Web page revision data

......

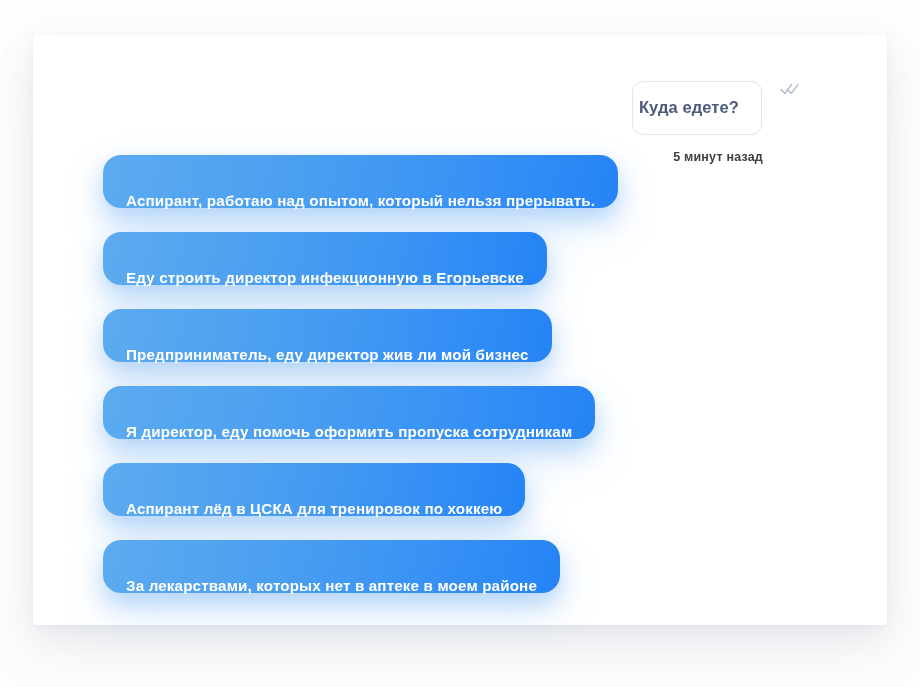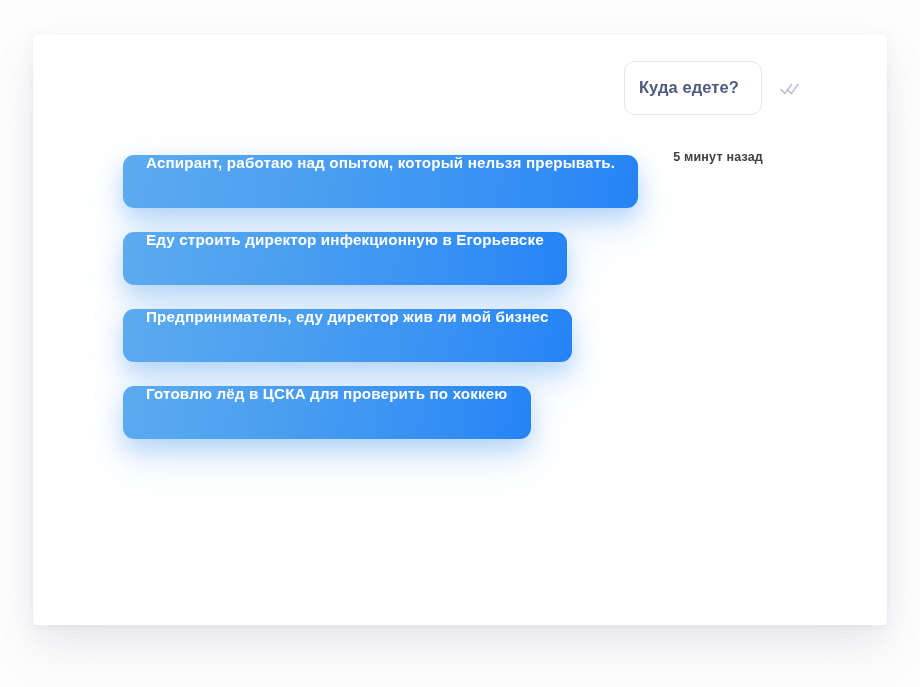--- a/index.html
+++ b/index.html
@@ -50,11 +50,12 @@
     background: #ffffff;
     border: 1px solid #e2e6ee;
     border-radius: 11px;
-    padding: 16px 22px 17px 14px;
+    padding: 16px 22px 17px 6px;
     box-sizing: border-box;
     min-height: 54px;
     display: flex;
     align-items: center;
+    margin-top: 20px;
   }
 
   .outgoing-text {

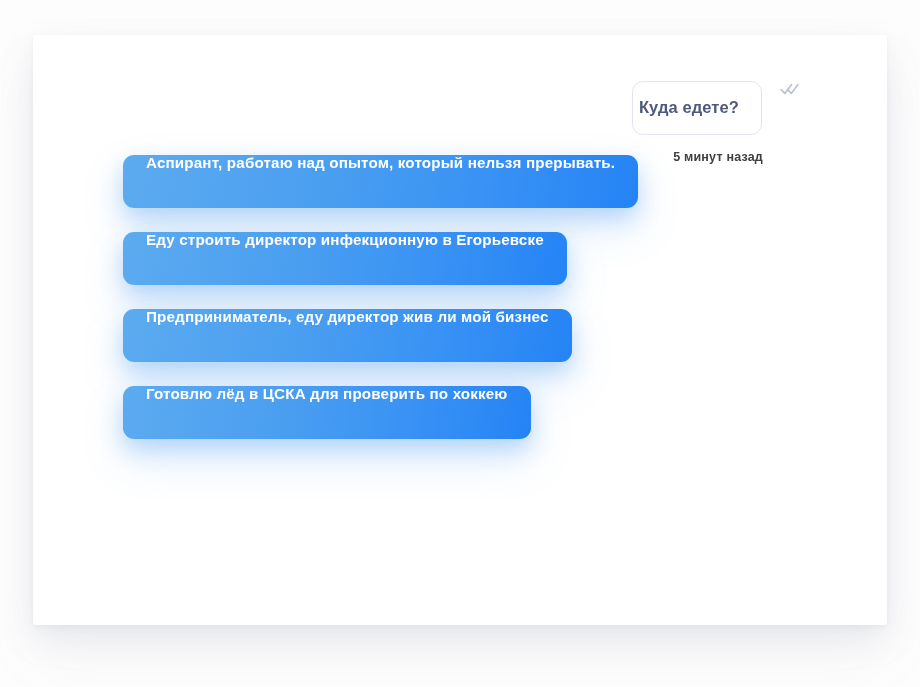--- a/index.html
+++ b/index.html
@@ -97,17 +97,16 @@
 
   .bubble {
     position: relative;
-    border-radius: 11px;
+    border-radius: 18px;
     padding: 0 23px;
     height: 53px;
     display: flex;
-    align-items: flex-start;
+    align-items: flex-end;
     box-sizing: border-box;
     background: linear-gradient(100deg, #5cabf0 0%, #4b9ff0 38%, #3a93f4 68%, #2583f5 100%);
     box-shadow:
       0 10px 22px rgba(64,150,240,0.30),
       0 20px 44px rgba(64,150,240,0.17);
-    margin-left: 20px;
   }
 
   .bubble-text {

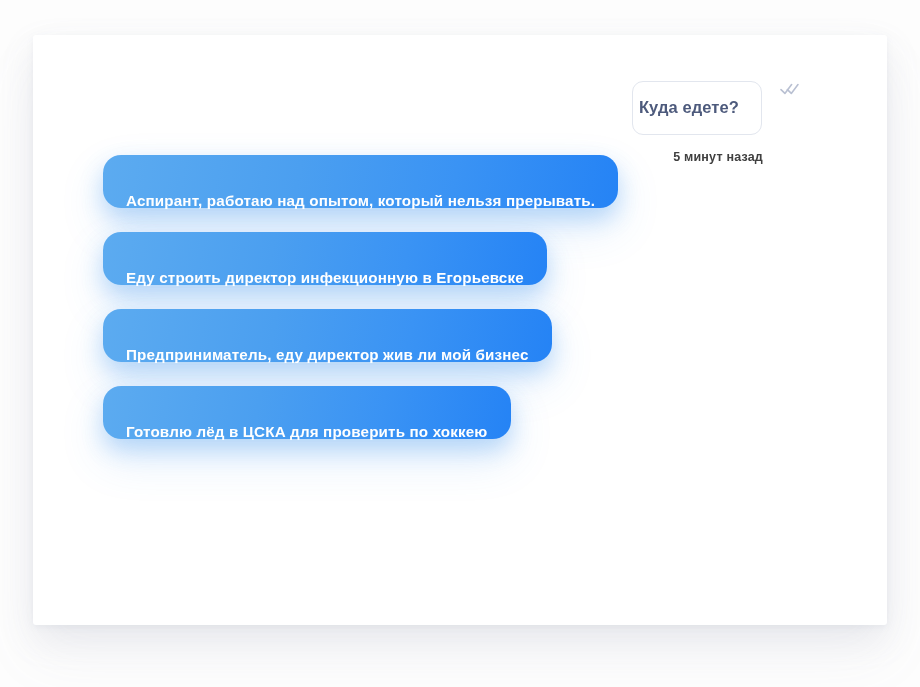--- a/index.html
+++ b/index.html
@@ -153,6 +153,9 @@
         <span class="bubble-text">Предприниматель, еду директор жив ли мой бизнес</span>
       </div>
 
+      <div class="bubble">
+        <span class="bubble-text">Я директор, еду помочь оформить пропуска сотрудникам</span>
+      </div>
 
       <div class="bubble">
         <span class="bubble-text">Готовлю лёд в ЦСКА для проверить по хоккею</span>

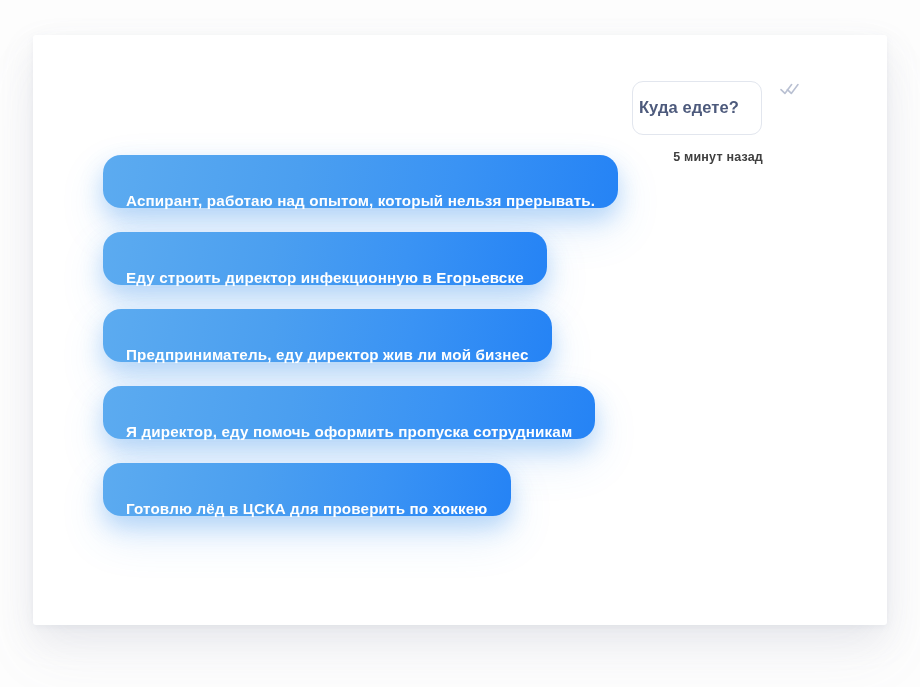--- a/index.html
+++ b/index.html
@@ -158,7 +158,7 @@
       </div>
 
       <div class="bubble">
-        <span class="bubble-text">Готовлю лёд в ЦСКА для проверить по хоккею</span>
+        <span class="bubble-text">Аспирант лёд в ЦСКА для тренировок по хоккею</span>
       </div>
 
 

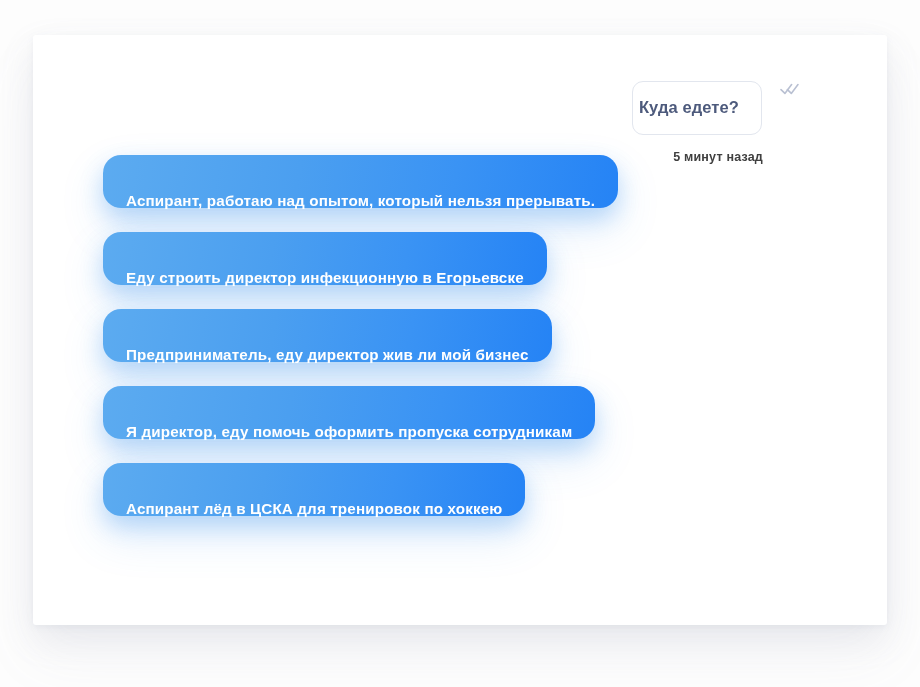--- a/index.html
+++ b/index.html
@@ -161,6 +161,9 @@
         <span class="bubble-text">Аспирант лёд в ЦСКА для тренировок по хоккею</span>
       </div>
 
+      <div class="bubble">
+        <span class="bubble-text">За лекарствами, которых нет в аптеке в моем районе</span>
+      </div>
 
     </div>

......

Exercise -> Set down the entries above word for word, but drop any image.

Exercise answer ->
--- a/index.html
+++ b/index.html
@@ -50,11 +50,12 @@
     background: #ffffff;
     border: 1px solid #e2e6ee;
     border-radius: 11px;
-    padding: 16px 22px 17px 14px;
+    padding: 16px 22px 17px 6px;
     box-sizing: border-box;
     min-height: 54px;
     display: flex;
     align-items: center;
+    margin-top: 20px;
   }
 
   .outgoing-text {

--- a/index.html
+++ b/index.html
@@ -97,17 +97,16 @@
 
   .bubble {
     position: relative;
-    border-radius: 11px;
+    border-radius: 18px;
     padding: 0 23px;
     height: 53px;
     display: flex;
-    align-items: flex-start;
+    align-items: flex-end;
     box-sizing: border-box;
     background: linear-gradient(100deg, #5cabf0 0%, #4b9ff0 38%, #3a93f4 68%, #2583f5 100%);
     box-shadow:
       0 10px 22px rgba(64,150,240,0.30),
       0 20px 44px rgba(64,150,240,0.17);
-    margin-left: 20px;
   }
 
   .bubble-text {

--- a/index.html
+++ b/index.html
@@ -153,6 +153,9 @@
         <span class="bubble-text">Предприниматель, еду директор жив ли мой бизнес</span>
       </div>
 
+      <div class="bubble">
+        <span class="bubble-text">Я директор, еду помочь оформить пропуска сотрудникам</span>
+      </div>
 
       <div class="bubble">
         <span class="bubble-text">Готовлю лёд в ЦСКА для проверить по хоккею</span>

--- a/index.html
+++ b/index.html
@@ -158,7 +158,7 @@
       </div>
 
       <div class="bubble">
-        <span class="bubble-text">Готовлю лёд в ЦСКА для проверить по хоккею</span>
+        <span class="bubble-text">Аспирант лёд в ЦСКА для тренировок по хоккею</span>
       </div>
 
 

--- a/index.html
+++ b/index.html
@@ -161,6 +161,9 @@
         <span class="bubble-text">Аспирант лёд в ЦСКА для тренировок по хоккею</span>
       </div>
 
+      <div class="bubble">
+        <span class="bubble-text">За лекарствами, которых нет в аптеке в моем районе</span>
+      </div>
 
     </div>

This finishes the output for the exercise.